My guess is that most people will spend at least some time this weekend watching the coronation, either live or highlights. Amidst all the pomp and celebrations, they will see a service in a church, because that is at the centre of the coronation. They will be watching a ceremony that can trace its Christian roots back to the 5th century, when the Patriarch of Constantinople would place a crown on the head of Eastern Roman emperor. But the service itself has roots well over a thousand years previous to that, borrowing words and symbols from the enthronement of the kings of the Bible. The king was seen as a person to represent God’s rule over the nation of Israel and so given authority. However, it was clearly understood that this authority was conditional on the ruler following God’s law; he was to be just and merciful, to defend the weak. The coronation was actually a contract, between the king, his subjects and God.

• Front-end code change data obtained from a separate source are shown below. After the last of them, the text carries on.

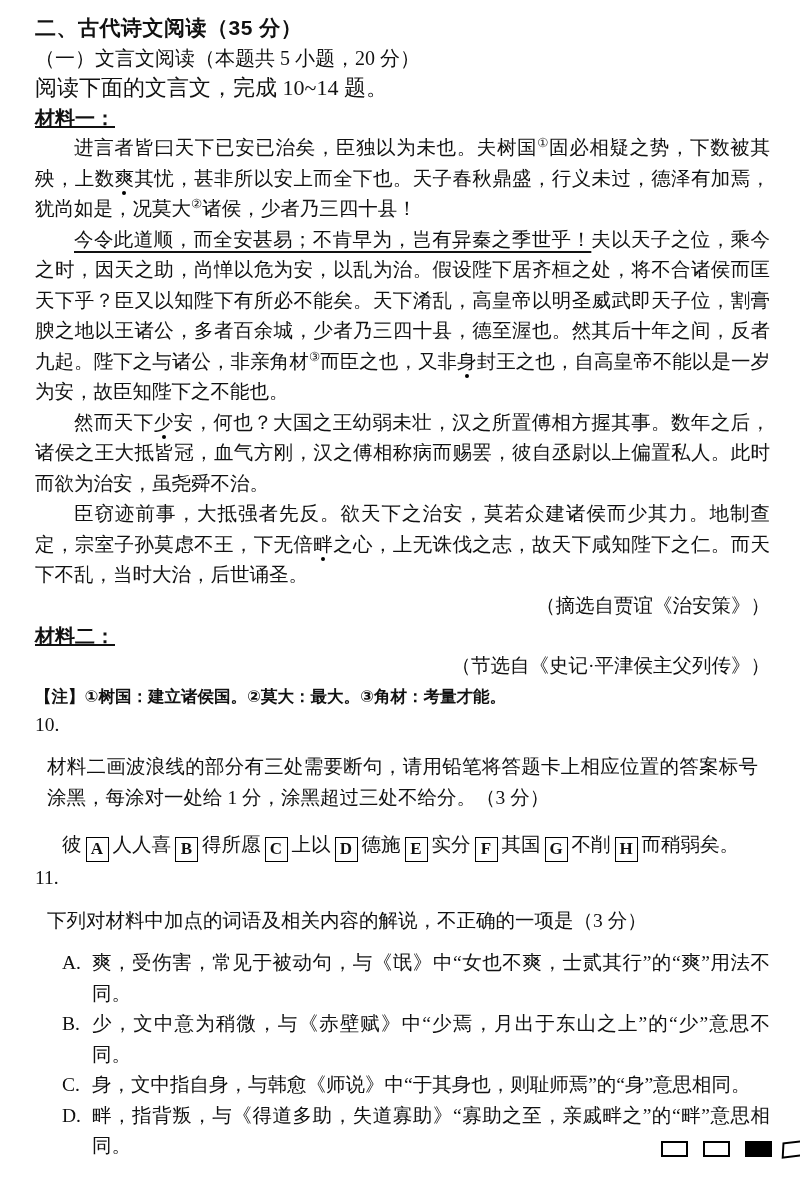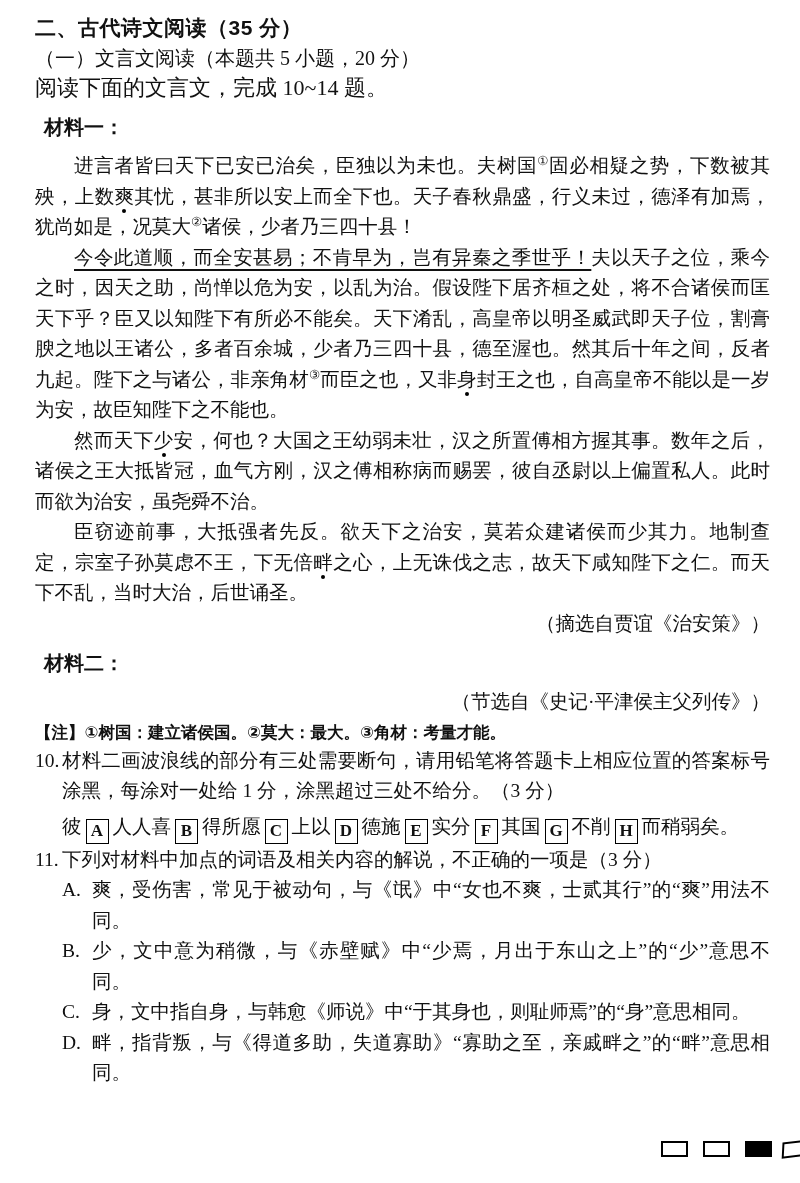--- a/index.html
+++ b/index.html
@@ -8,34 +8,35 @@
     padding:12px 30px 0 35px;background:#fff;color:#111;overflow:hidden;
     font-family:"Liberation Serif","DejaVu Serif",serif;
   }
   .h-section{
     margin:0;font-size:21px;line-height:31px;font-weight:700;
     font-family:"Liberation Sans","DejaVu Sans",sans-serif;letter-spacing:.5px;
   }
   .h-sub{margin:0;font-size:20px;line-height:30px;font-weight:400;}
   .instruction{margin:0;font-size:22px;line-height:30px;}
   .mat-label{
-    margin:9px;font-size:20px;line-height:30px;font-weight:700;
+    margin:0;font-size:20px;line-height:30px;font-weight:700;
     font-family:"Liberation Sans","DejaVu Sans",sans-serif;
+    text-decoration:underline;
   }
   .body-para{
     margin:0;font-size:19.5px;line-height:30.5px;text-align:justify;
     text-justify:inter-ideograph;text-indent:2em;
   }
   .attribution{margin:0;font-size:19.5px;line-height:30.5px;text-align:right;}
   .note{margin:0;font-size:16.5px;line-height:28px;font-weight:700;
     font-family:"Liberation Sans","DejaVu Sans",sans-serif;}
   .question{margin:0;}
-  .q-row{display:flex;}
+  .q-row{display:flex;flex-direction:column;}
   .q-num{flex:none;width:27px;font-size:19.5px;line-height:30.5px;}
-  .q-stem{flex:1;margin:0;font-size:19.5px;line-height:30.5px;text-align:justify;text-justify:inter-ideograph;}
+  .q-stem{flex:1;margin:12px;font-size:19.5px;line-height:30.5px;text-align:justify;text-justify:inter-ideograph;}
   .seg-line{margin:1px 0 0 0;padding-left:27px;font-size:19.5px;line-height:37px;}
   .opt{display:flex;padding-left:27px;}
   .opt-label{flex:none;width:30px;font-size:19.5px;line-height:30.5px;}
   .opt-text{flex:1;font-size:19.5px;line-height:30.5px;text-align:justify;text-justify:inter-ideograph;}
   
   .seg-u{text-decoration:underline;text-underline-offset:5px;text-decoration-thickness:1.5px;}
   .seg-w{text-decoration-line:underline;text-decoration-style:wavy;text-underline-offset:4px;text-decoration-thickness:1px;}
   .seg-d{position:relative;}
   .seg-d::after{
     content:"";position:absolute;left:50%;bottom:-6px;transform:translateX(-50%);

The three-way contract underlies the current coronation. We, as subjects of King Charles, have obligations to his representatives who govern us; it follows from this that we have responsibilities to each other. Charles is given authority, delegated to politicians and state officials, to rule, but this depends on just and fair administration of the law. And behind our and his rights and responsibilities lies God, the one who is wholly trustworthy and wholly love. The coronation reminds us that Charles and ourselves are accountable to the King of kings, the Lord of lords and the only Ruler of princes.
Perhaps there are some rulers who would do well to watch the coronation and be reminded themselves of the one to whom they must ultimately answer for their doings.